* WHAT IS REQUIRED *
Your answer is the lines below, exactly, from the one that contains "subtotal: 5153.00 -> 6581.00" through the one that contains "Flyvninger fra Århusti: 2", both included.

* TASK INPUTS *
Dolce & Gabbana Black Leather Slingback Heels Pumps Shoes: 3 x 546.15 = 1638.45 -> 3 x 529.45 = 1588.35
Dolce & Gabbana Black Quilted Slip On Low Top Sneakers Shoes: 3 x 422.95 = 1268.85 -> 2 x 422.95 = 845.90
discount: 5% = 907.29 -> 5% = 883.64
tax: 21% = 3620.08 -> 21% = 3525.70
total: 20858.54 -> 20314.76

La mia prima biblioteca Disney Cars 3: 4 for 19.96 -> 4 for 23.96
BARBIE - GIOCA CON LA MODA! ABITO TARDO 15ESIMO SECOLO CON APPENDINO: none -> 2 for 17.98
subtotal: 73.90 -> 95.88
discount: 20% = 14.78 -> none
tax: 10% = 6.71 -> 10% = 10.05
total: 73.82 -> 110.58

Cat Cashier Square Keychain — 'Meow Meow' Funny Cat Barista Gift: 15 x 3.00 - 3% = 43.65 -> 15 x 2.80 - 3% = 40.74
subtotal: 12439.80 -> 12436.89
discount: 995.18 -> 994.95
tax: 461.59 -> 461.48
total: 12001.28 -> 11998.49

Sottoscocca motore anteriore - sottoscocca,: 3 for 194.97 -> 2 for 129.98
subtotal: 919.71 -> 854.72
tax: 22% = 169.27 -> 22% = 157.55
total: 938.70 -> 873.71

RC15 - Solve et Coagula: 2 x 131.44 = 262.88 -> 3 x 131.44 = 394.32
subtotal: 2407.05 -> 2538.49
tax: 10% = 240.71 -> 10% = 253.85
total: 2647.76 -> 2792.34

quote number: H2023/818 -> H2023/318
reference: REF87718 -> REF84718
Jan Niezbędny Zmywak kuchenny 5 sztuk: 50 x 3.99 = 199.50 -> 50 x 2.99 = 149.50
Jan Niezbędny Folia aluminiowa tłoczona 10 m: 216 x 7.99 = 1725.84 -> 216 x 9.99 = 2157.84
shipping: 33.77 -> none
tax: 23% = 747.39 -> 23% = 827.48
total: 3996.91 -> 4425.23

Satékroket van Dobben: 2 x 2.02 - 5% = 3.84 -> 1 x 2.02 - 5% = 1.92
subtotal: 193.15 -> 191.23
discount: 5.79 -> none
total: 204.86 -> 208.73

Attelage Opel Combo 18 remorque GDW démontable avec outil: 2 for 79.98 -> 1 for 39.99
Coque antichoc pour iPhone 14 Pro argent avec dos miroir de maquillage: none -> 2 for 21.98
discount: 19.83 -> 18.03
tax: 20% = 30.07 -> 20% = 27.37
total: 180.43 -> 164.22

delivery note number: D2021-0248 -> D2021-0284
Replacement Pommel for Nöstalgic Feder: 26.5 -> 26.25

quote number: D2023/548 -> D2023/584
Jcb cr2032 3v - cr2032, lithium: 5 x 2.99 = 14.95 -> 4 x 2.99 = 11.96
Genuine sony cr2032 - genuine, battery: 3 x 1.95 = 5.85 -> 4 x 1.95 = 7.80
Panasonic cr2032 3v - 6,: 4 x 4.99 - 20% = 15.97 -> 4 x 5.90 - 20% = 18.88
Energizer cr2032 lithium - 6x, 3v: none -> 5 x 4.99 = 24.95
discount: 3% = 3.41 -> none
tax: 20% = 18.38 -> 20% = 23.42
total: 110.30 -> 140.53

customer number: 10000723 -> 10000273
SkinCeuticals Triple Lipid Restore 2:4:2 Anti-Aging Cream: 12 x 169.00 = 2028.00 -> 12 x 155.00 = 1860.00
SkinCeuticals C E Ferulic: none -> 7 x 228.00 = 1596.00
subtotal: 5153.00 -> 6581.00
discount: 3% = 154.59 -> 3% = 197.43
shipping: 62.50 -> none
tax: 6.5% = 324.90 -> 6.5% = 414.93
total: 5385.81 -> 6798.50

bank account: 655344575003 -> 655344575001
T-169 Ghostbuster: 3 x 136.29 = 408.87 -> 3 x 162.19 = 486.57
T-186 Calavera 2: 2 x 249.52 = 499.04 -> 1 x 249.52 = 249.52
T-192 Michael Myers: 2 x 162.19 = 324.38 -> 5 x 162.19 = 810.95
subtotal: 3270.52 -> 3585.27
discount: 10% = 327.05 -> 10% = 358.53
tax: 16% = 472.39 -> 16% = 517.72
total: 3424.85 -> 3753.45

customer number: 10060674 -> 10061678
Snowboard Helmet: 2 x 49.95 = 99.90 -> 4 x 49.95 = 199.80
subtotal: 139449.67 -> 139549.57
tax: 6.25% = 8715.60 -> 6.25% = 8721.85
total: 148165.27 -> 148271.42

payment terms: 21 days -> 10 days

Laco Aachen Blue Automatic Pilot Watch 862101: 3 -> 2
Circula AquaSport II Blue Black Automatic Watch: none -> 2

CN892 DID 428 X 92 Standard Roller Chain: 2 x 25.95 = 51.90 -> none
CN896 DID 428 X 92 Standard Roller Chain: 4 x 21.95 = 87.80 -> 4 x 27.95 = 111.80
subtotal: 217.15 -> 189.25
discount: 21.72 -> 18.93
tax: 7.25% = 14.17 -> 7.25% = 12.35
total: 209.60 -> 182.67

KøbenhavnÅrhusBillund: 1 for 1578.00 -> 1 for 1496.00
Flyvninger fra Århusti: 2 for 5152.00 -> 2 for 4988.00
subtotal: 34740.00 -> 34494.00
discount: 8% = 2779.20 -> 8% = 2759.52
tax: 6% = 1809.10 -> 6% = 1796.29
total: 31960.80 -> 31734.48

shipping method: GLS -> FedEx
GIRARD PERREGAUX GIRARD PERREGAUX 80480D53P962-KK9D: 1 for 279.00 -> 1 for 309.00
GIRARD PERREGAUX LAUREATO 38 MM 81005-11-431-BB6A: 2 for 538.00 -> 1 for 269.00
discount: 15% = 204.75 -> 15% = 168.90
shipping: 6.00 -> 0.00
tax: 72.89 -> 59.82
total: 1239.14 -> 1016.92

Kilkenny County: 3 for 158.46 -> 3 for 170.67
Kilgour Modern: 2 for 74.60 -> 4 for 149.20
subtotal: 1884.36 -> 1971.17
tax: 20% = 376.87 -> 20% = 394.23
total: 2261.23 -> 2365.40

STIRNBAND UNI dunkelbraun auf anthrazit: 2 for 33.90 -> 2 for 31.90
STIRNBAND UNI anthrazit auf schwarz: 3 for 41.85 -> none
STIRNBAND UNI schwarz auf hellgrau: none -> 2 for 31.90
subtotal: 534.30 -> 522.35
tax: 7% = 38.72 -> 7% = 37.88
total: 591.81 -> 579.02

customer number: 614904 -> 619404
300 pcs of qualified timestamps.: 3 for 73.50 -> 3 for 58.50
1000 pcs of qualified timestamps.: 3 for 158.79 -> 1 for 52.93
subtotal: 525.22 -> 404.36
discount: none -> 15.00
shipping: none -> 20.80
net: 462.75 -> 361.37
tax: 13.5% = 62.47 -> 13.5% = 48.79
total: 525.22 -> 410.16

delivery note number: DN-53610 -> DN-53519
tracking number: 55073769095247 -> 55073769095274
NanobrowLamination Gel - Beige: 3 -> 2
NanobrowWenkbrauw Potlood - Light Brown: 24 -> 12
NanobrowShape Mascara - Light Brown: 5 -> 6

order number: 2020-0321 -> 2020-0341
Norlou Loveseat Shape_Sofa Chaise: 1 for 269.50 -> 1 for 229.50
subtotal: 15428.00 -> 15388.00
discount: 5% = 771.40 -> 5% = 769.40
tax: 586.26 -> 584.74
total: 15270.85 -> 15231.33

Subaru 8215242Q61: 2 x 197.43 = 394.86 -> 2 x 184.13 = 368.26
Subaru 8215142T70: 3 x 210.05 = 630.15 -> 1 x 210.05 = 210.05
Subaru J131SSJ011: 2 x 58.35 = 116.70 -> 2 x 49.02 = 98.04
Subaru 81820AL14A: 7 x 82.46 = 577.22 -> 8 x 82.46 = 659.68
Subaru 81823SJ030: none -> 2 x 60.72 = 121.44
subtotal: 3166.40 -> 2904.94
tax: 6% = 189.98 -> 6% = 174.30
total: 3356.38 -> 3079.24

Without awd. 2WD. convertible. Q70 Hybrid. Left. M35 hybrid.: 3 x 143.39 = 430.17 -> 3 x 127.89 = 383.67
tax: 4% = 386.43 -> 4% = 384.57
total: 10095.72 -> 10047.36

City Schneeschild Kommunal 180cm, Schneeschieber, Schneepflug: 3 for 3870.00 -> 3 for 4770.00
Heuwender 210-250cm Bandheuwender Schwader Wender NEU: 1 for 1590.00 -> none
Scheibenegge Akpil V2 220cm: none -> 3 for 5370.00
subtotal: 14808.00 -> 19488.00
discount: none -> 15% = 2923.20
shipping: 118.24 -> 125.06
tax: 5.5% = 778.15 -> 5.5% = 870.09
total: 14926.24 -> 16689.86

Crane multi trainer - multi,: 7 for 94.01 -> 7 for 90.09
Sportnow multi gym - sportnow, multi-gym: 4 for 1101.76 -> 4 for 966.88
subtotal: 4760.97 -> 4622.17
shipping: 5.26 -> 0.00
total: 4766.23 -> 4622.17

* THE ANSWER *
subtotal: 5153.00 -> 6581.00
discount: 3% = 154.59 -> 3% = 197.43
shipping: 62.50 -> none
tax: 6.5% = 324.90 -> 6.5% = 414.93
total: 5385.81 -> 6798.50

bank account: 655344575003 -> 655344575001
T-169 Ghostbuster: 3 x 136.29 = 408.87 -> 3 x 162.19 = 486.57
T-186 Calavera 2: 2 x 249.52 = 499.04 -> 1 x 249.52 = 249.52
T-192 Michael Myers: 2 x 162.19 = 324.38 -> 5 x 162.19 = 810.95
subtotal: 3270.52 -> 3585.27
discount: 10% = 327.05 -> 10% = 358.53
tax: 16% = 472.39 -> 16% = 517.72
total: 3424.85 -> 3753.45

customer number: 10060674 -> 10061678
Snowboard Helmet: 2 x 49.95 = 99.90 -> 4 x 49.95 = 199.80
subtotal: 139449.67 -> 139549.57
tax: 6.25% = 8715.60 -> 6.25% = 8721.85
total: 148165.27 -> 148271.42

payment terms: 21 days -> 10 days

Laco Aachen Blue Automatic Pilot Watch 862101: 3 -> 2
Circula AquaSport II Blue Black Automatic Watch: none -> 2

CN892 DID 428 X 92 Standard Roller Chain: 2 x 25.95 = 51.90 -> none
CN896 DID 428 X 92 Standard Roller Chain: 4 x 21.95 = 87.80 -> 4 x 27.95 = 111.80
subtotal: 217.15 -> 189.25
discount: 21.72 -> 18.93
tax: 7.25% = 14.17 -> 7.25% = 12.35
total: 209.60 -> 182.67

KøbenhavnÅrhusBillund: 1 for 1578.00 -> 1 for 1496.00
Flyvninger fra Århusti: 2 for 5152.00 -> 2 for 4988.00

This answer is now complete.